Why the service Command Is Lying to Me
Prologue
Cost reduction has been an important goal in our company. After some investigation, I found that some EBS data volumes that holds PostgreSQL data were assigned 300G space, while only a few megabytes were used.
So in 2018, I developed an Ansible tool to reduce the size of EBS data volumes for these instances. The scripts applied smoothly, but in December 2018 I encountered an unexpected failure related to Linux service
command.
In this article I will take down the troubleshooting process, in order to provide some clues if the reader get similar problems.
Background
EBS Shrink Scripts
The scripts basically do the following things:
-
Stop PostgreSQL service.
-
Create snapshots for old volumes.
-
Create a new data volume from the snapshot.
-
Create a new empty volume of target size.
-
Copy the data from old data volume to the new empty volume using
rsync
. -
Make sure the contents between old and new volumes are same using
diff
. -
Unmount and detach old data volume and attach the new one.
-
Restart PostgreSQL service.
Problem
One day, I got reported from an operator that the script failed on a commercial environment after a long execution time.

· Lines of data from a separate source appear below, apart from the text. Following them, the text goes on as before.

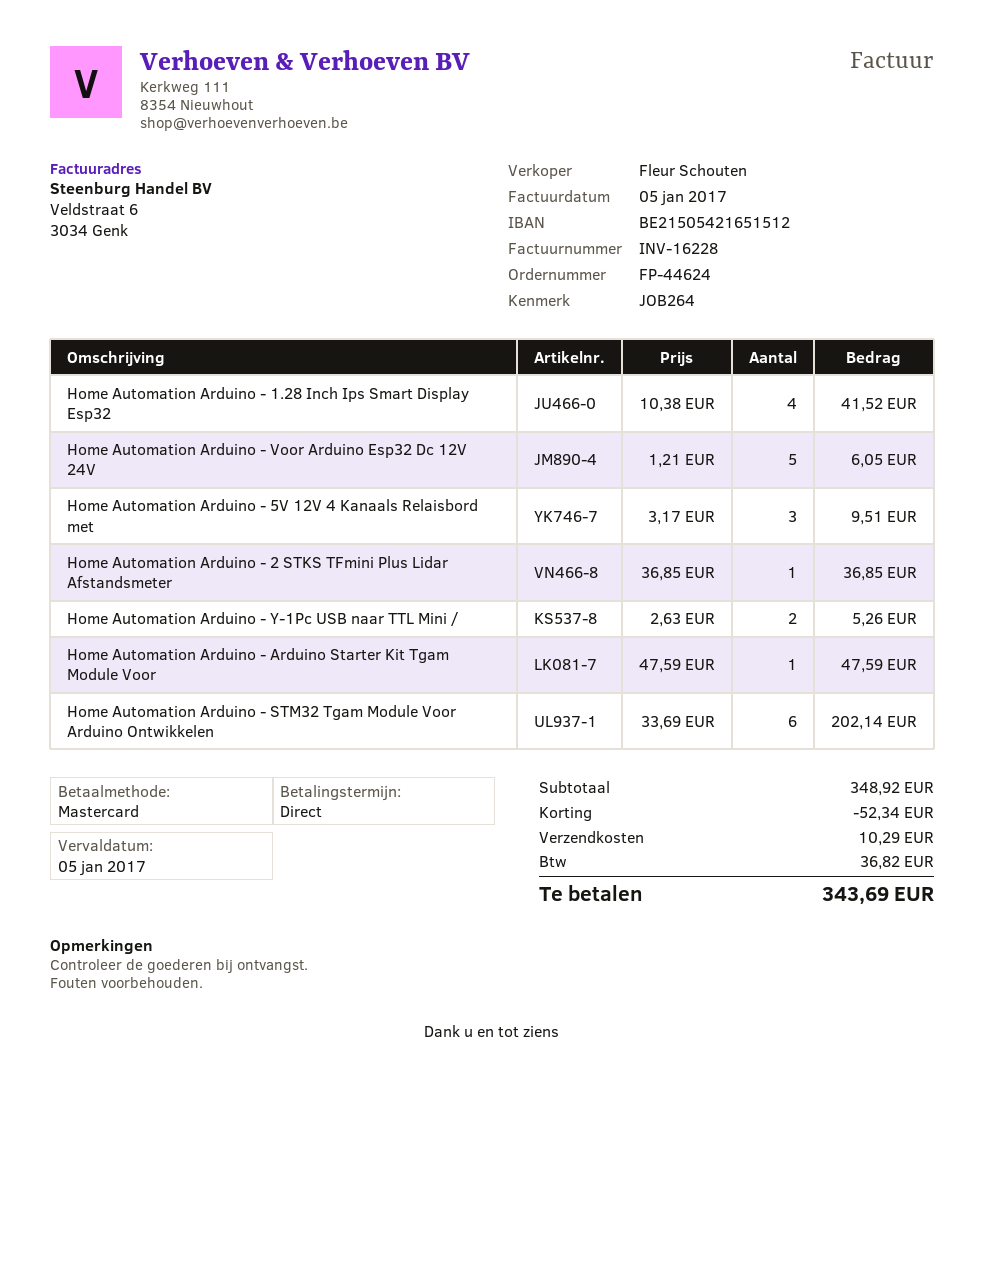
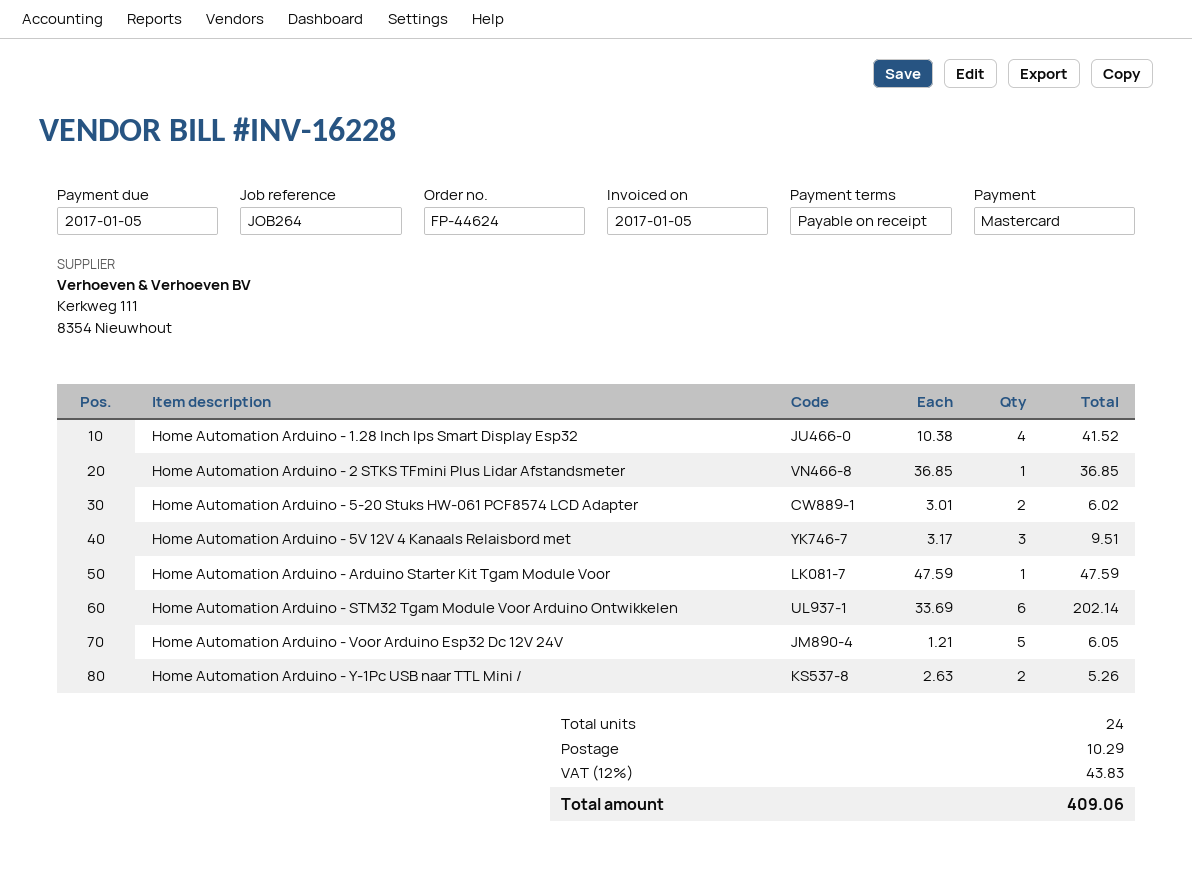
Home Automation Arduino - 5-20 Stuks HW-061 PCF8574 LCD Adapter: none -> 2 x 3.01 = 6.02
discount: 52.34 -> none
tax: 36.82 -> 43.83
total: 343.69 -> 409.06

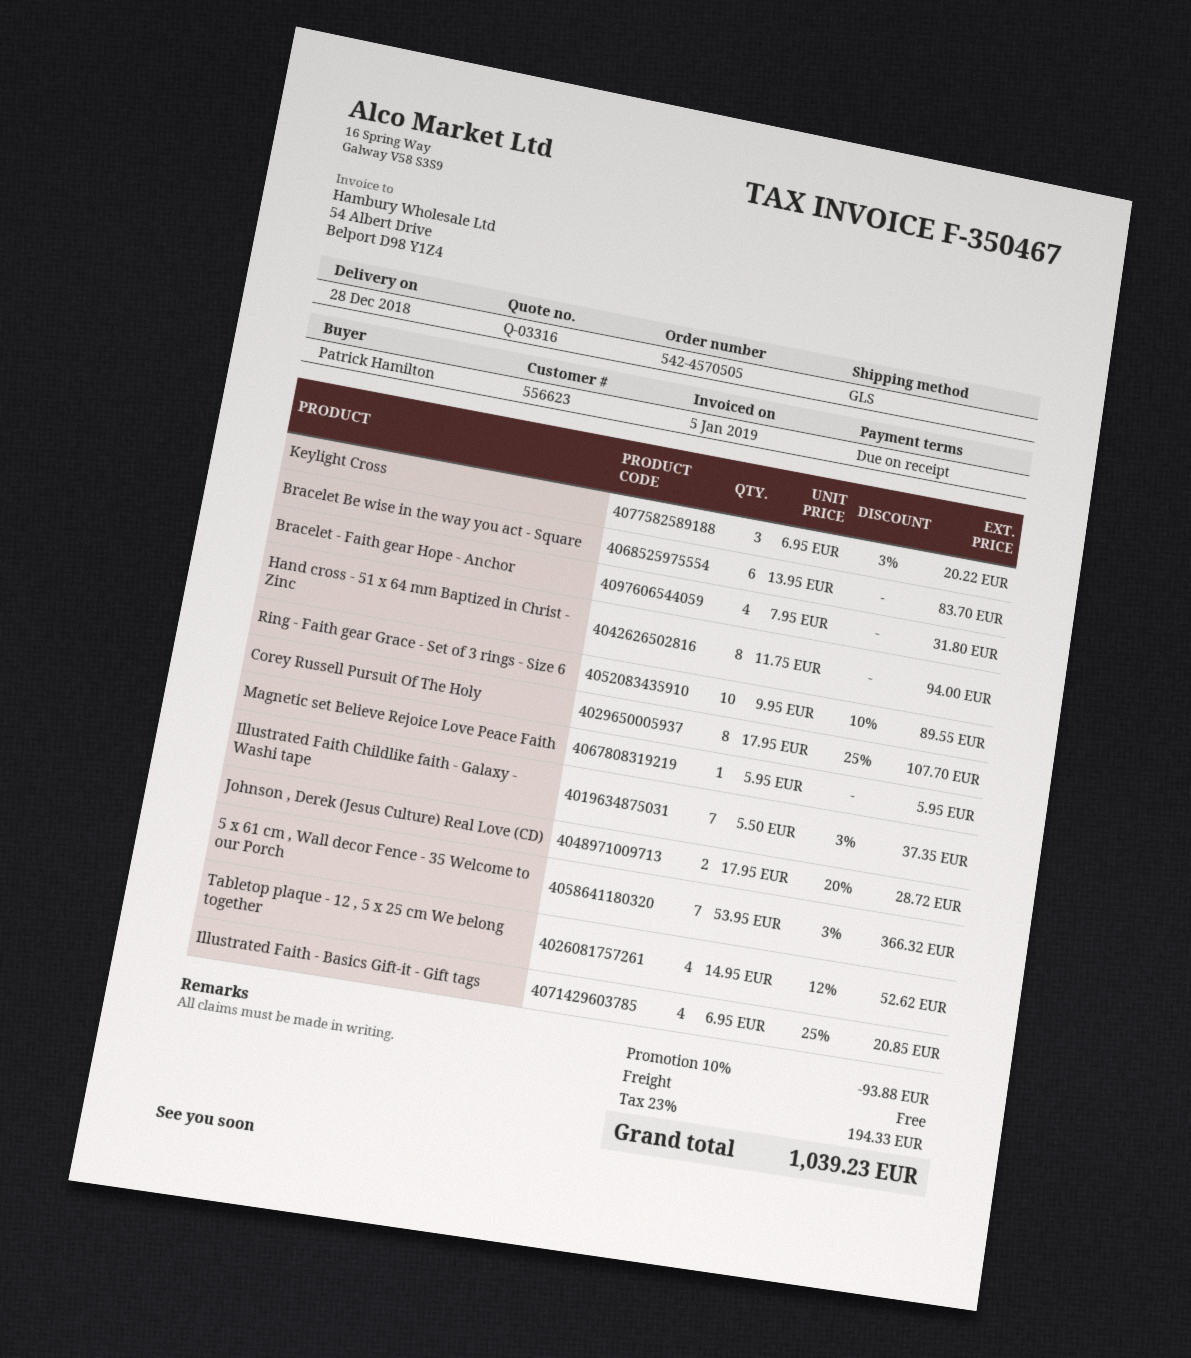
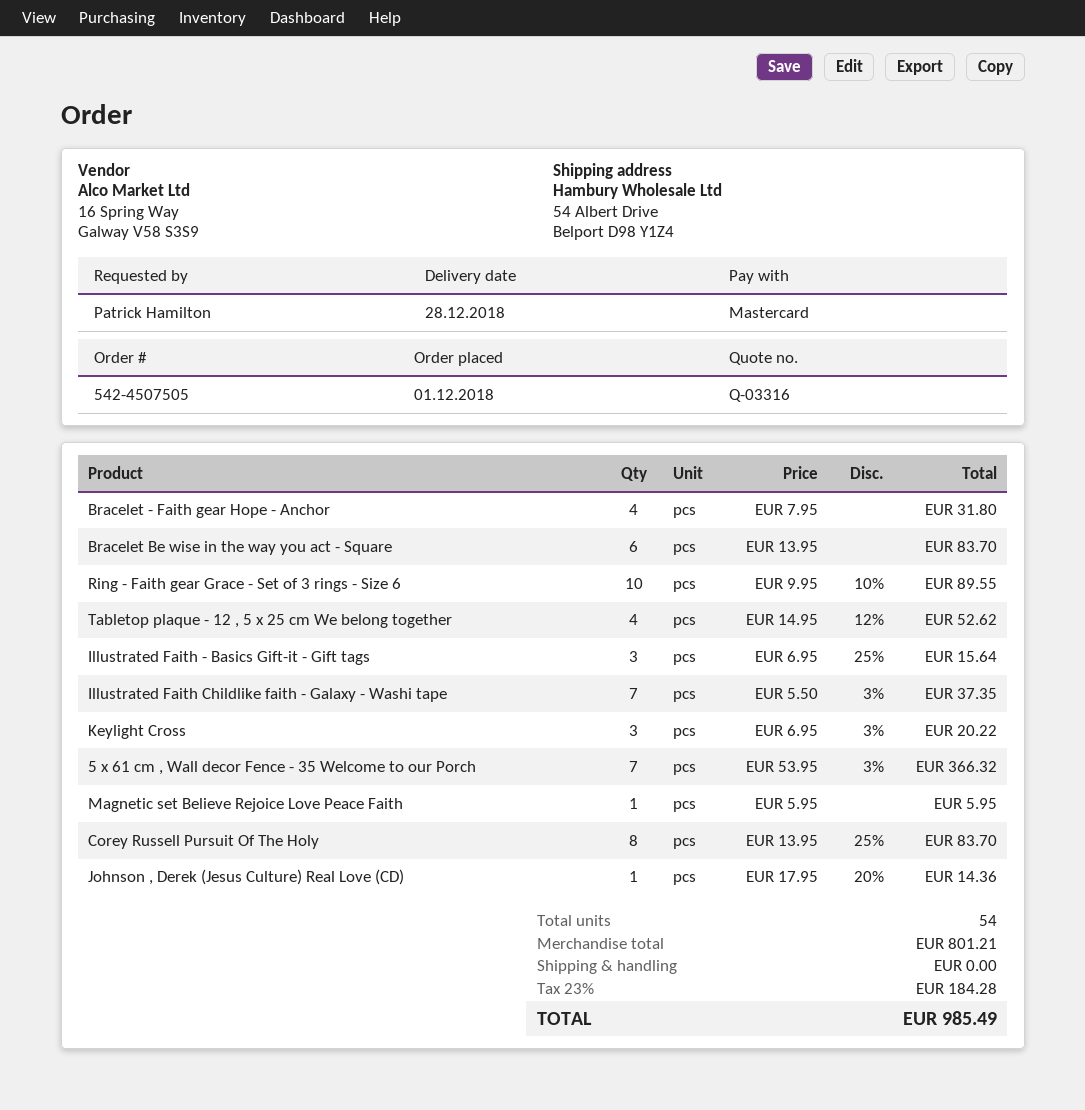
order number: 542-4570505 -> 542-4507505
Hand cross - 51 x 64 mm Baptized in Christ - Zinc: 8 x 11.75 = 94.00 -> none
Corey Russell Pursuit Of The Holy: 8 x 17.95 - 25% = 107.70 -> 8 x 13.95 - 25% = 83.70
Johnson , Derek (Jesus Culture) Real Love (CD): 2 x 17.95 - 20% = 28.72 -> 1 x 17.95 - 20% = 14.36
Illustrated Faith - Basics Gift-it - Gift tags: 4 x 6.95 - 25% = 20.85 -> 3 x 6.95 - 25% = 15.64
discount: 10% = 93.88 -> none
tax: 23% = 194.33 -> 23% = 184.28
total: 1039.23 -> 985.49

The old and newly created data volumes were still mounted and service
command gives the following output:
~ $ sudo service postgresql status
postgresql stop/waiting
~ $ sudo service postgresql start
postgresql start/running, process 6102
~ $ sudo service postgresql status
postgresql stop/waiting
The status of PostgreSQL service became stop/waiting
immediately after executing start
command.
Troubleshooting Process
First try to Recover PostgreSQL Service
From the description, it could be easily inferred that the EBS shrink script failed at the step 7, as the original data volume was not yet unmounted or removed.

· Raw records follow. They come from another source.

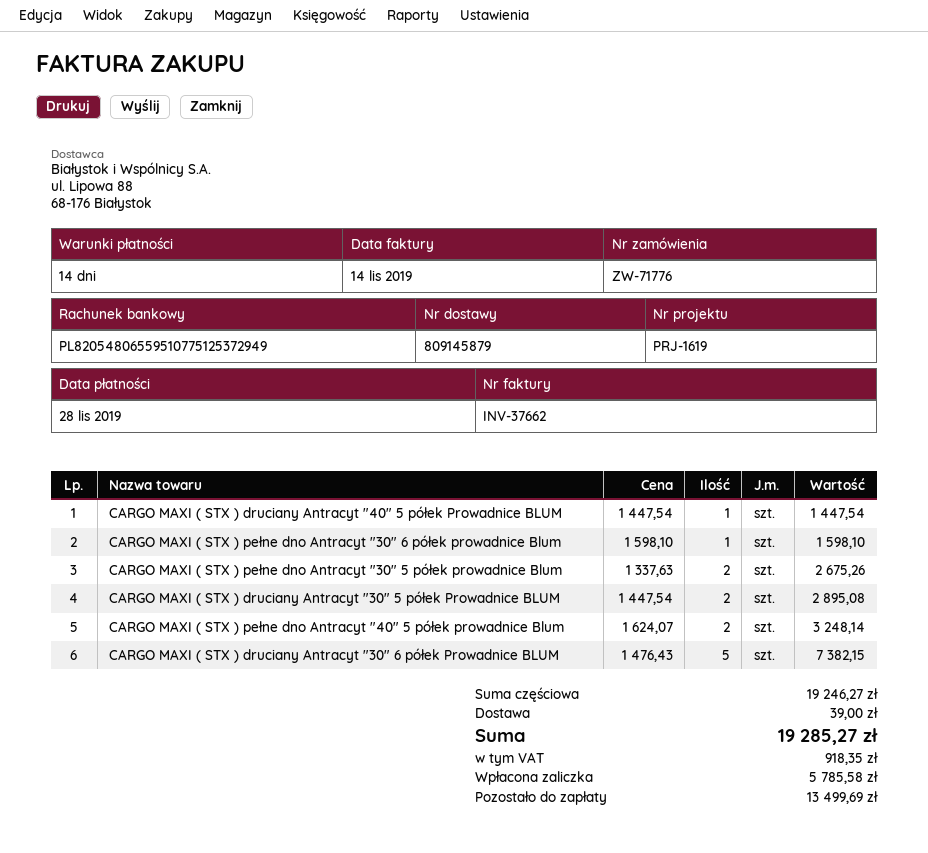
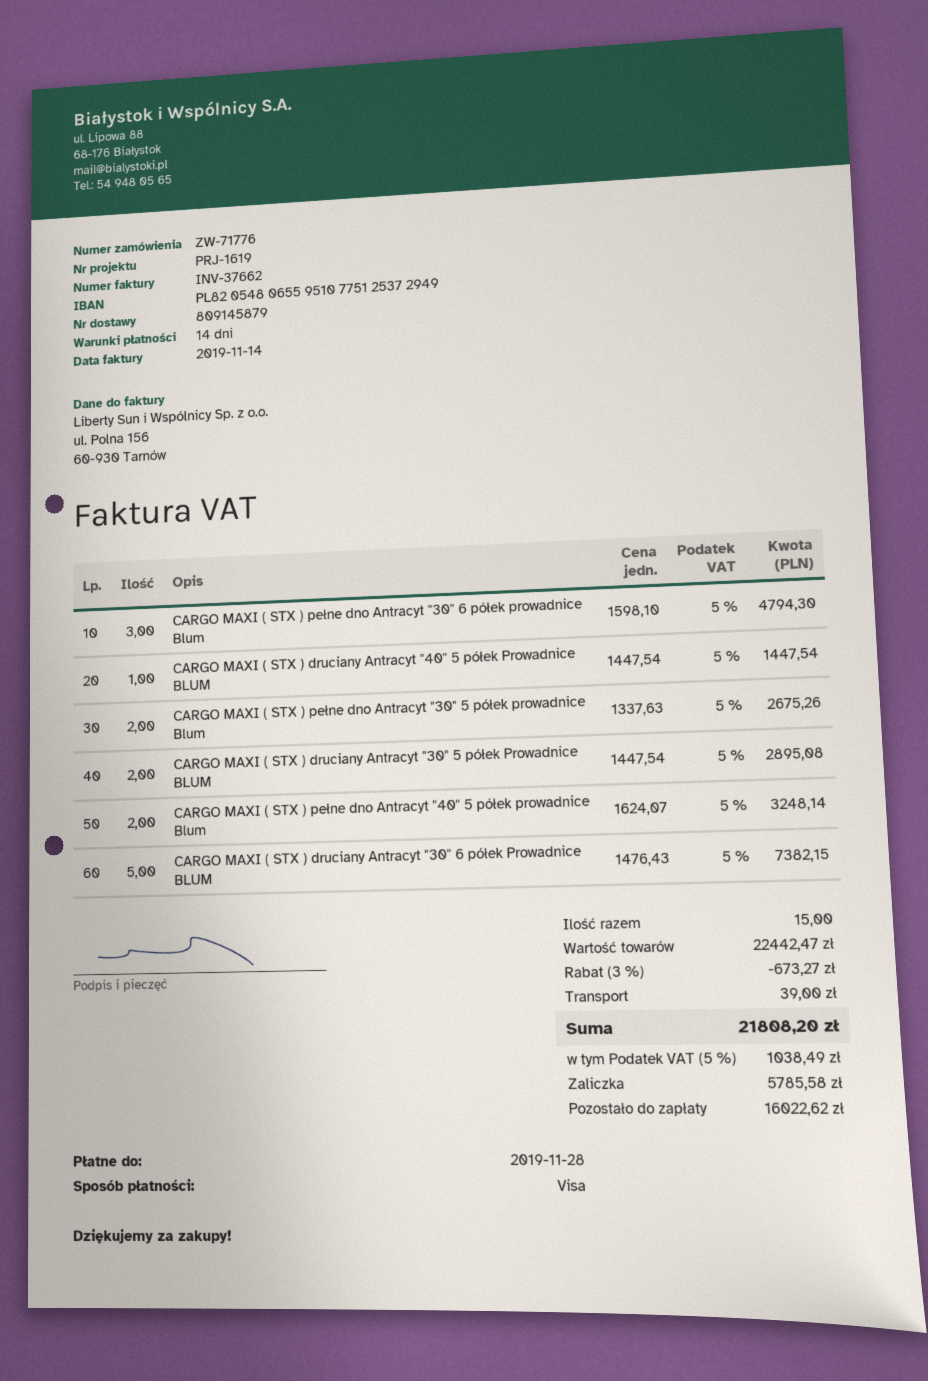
CARGO MAXI ( STX ) pełne dno Antracyt "30" 6 półek prowadnice Blum: 1 x 1598.10 = 1598.10 -> 3 x 1598.10 = 4794.30
subtotal: 19246.27 -> 22442.47
discount: none -> 3% = 673.27
tax: 918.35 -> 1038.49
total: 19285.27 -> 21808.20
balance: 13499.69 -> 16022.62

I thought it would be easy to fix by simply restarting PostgreSQL service and removing additional volumes in order to restore the environment.
However, the sudo service postgresql status
kept telling that PostgreSQL service is not running, even restarting the instance did not work.
Targeting Problem Source
At first I wanted to find out if this is related to specific product version, in order to get PostgreSQL service up and running as soon as possible. So I selected a testing environment with same version but everything worked properly, as shown below:
~ $ sudo service postgresql status
pg_ctl: server is running (PID: 5822)
/usr/local/pgsql/bin/postgres "-D" "/postgresql/data"
Because our script did not touch PostgreSQL configurations at all, we then assumed that this problem is bound to that specific environment.
When Linux is booting, the kernel boots first. Afterwards, an init system is invoked to initialize system processes that are necessary for use. The init system creates process init
with PID 1 and other processes under the init
process, constructing a process tree.
We ensured that the Linux version running on that environment was Ubuntu 14.04 by using uname -a
command. The Ubuntu 14.04 uses upstart init system that executes corresponding scripts under /etc/init.d/
directory. The user may use service
command to manipulate running services.
So we asked the operator to view the content of postgresql
file under that directory.
~ $ sudo cat /etc/init.d/postgresql
cat: /etc/init.d/postgresql: No such file or directory
We were surprised that the postgresql
script did not exist! This should never happen in a normal Ubuntu 14.04 environment. We checked the corresponding testing environment and that file existed. At this point, I was sure that the commercial environment was broken.
Finding the Ghost Process of PostgreSQL
We then investigated the log of upstart init system and got the following output:
pg_ctl: another server might be running; trying to start server anyway
server starting
pg_ctl: another server might be running; trying to start server anyway
server starting
[2018-12-13 10:54:03 JST][][][][1867] FATAL: lock file "postmaster.pid" already exists
[2018-12-13 10:54:03 JST][][][][1867] HINT: Is another postmaster (PID 1027) running in data directory "/postgresql/data"?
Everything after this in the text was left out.